Scottish Fermentation Network holds their 12th edition
The Scottish Fermentation Network (SFN) held a joint meeting with the IChemE’s Biochemical Engineering Special Interest Group (BESIG) at Strathclyde university’s Technology & Innovation Centre in early November. Passionate networking and talks across academia and industry took place around the theme of “Biobased Chemicals production – towards a fossil-free future”.
BESIG is a group that can be joined and acts as an international forum for the technical and professional development of biochemical engineering for industrial practitioners, academics and students. They also can award bursaries for ECR’s for travel and communicating research.
The event opened with a fantastic keynote talk from The University of Edinburgh's Jo Sadler.
Session 2 featured several early career researchers, PhD student Rhona Cowan (Edinburgh university), Harry Newton (Nottingham university), Liam Forbes(Glasgow university), who discussed dark autotrophs as an alternative protein, Keratinases; a combined colourmetric screen and fermentation scale-up for the valorisation of wool, and sustainable biochemical production by applying optogentics in photosynthetic bacteria.

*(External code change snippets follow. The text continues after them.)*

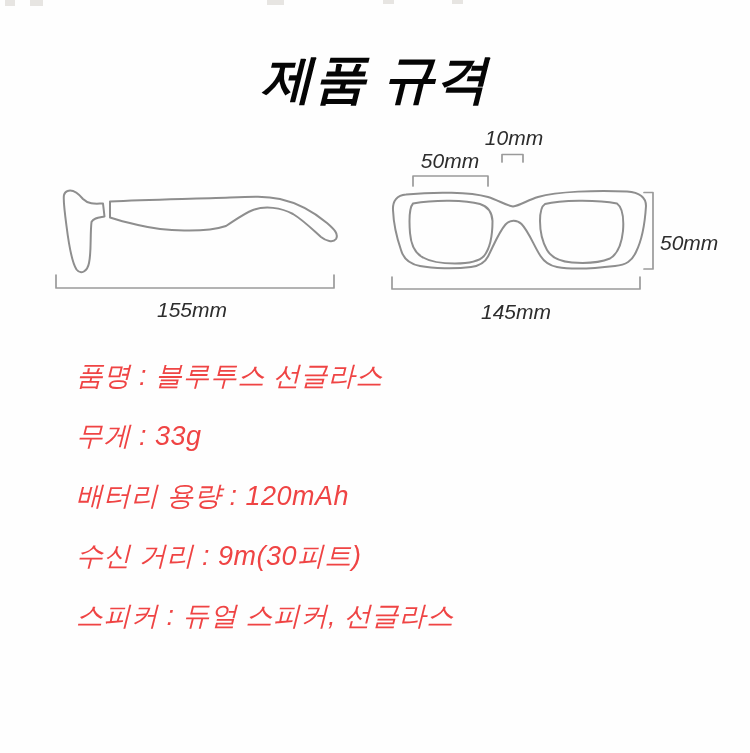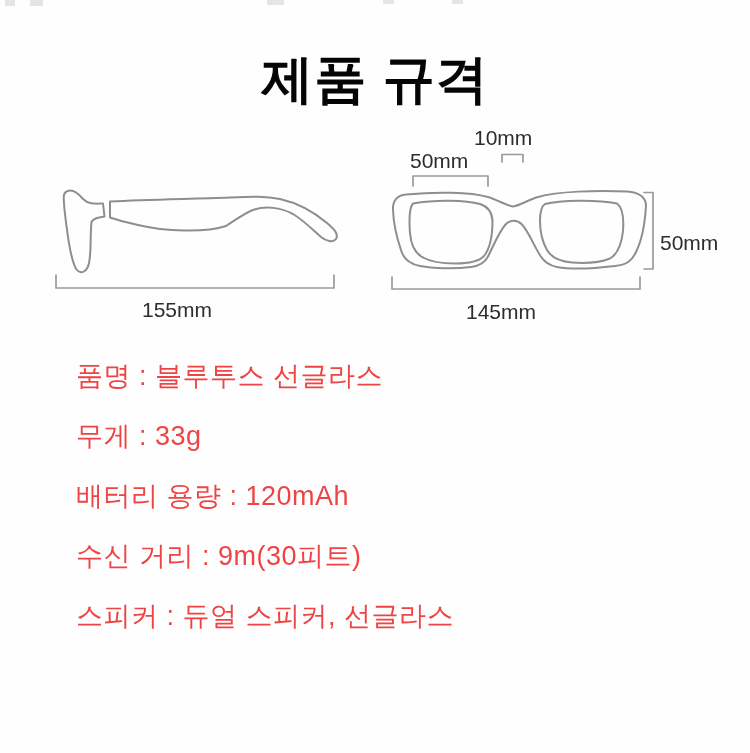--- a/index.html
+++ b/index.html
@@ -12,6 +12,7 @@
     background: #fefefe;
     overflow: hidden;
     font-family: "Liberation Sans", "DejaVu Sans", sans-serif;
+    font-style: italic;
   }
   .top-artifact {
     position: absolute;

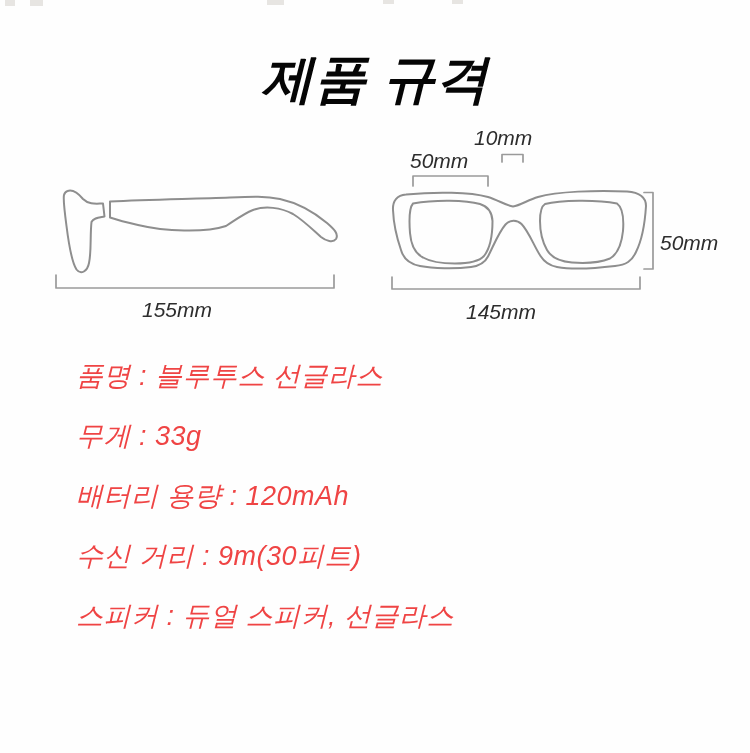--- a/index.html
+++ b/index.html
@@ -43,6 +43,7 @@
     font-size: 21px;
     line-height: 24px;
     color: #2d2d2d;
+    text-align: center;
     white-space: nowrap;
   }
   .dim-155 { left: 142px; top: 298px; width: 100px; }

A third session chaired by Alicjia Zimmer from Getinge then featured several companies with talks from Ellis Robb from Ingenza, whose talk centred around researching towards a sustainable planet, Charlotte Green, Colorifix, who discussed scale-up solutions for a bright, green future, Edward Green from NCIMB, who talked on harnessing the power of microbes to build a sustainable bioecnomy, Samuel Casasola Zamora of Green Bioactives, who talked about expanding the potential of plant cell culture for the sustainable production of bio-based chemicals, and Catherine Hill (MiAlgae), who addresssed challenges in the scale-up of novel bio-based production methods.
No SFN event would be complete without a 'fermentation related activity' and attendees were treated to a guided tasting at Glasgow’s WEST Brewery.
Huge thanks to our sponsors, without which it wouldn't have been possible GPE Scientific Ltd, JULABO GmbH, Broadley-James Corporation, Getinge and IBioIC.
The event was planned and coordinated by a joint committee James Winterburn(Manchester university/Holiferm), Glenn Robinson, Alicja Zimmer (Getinge), Luke Johnston (UoE), Neil Renault and Lorna Watt (IBioIC).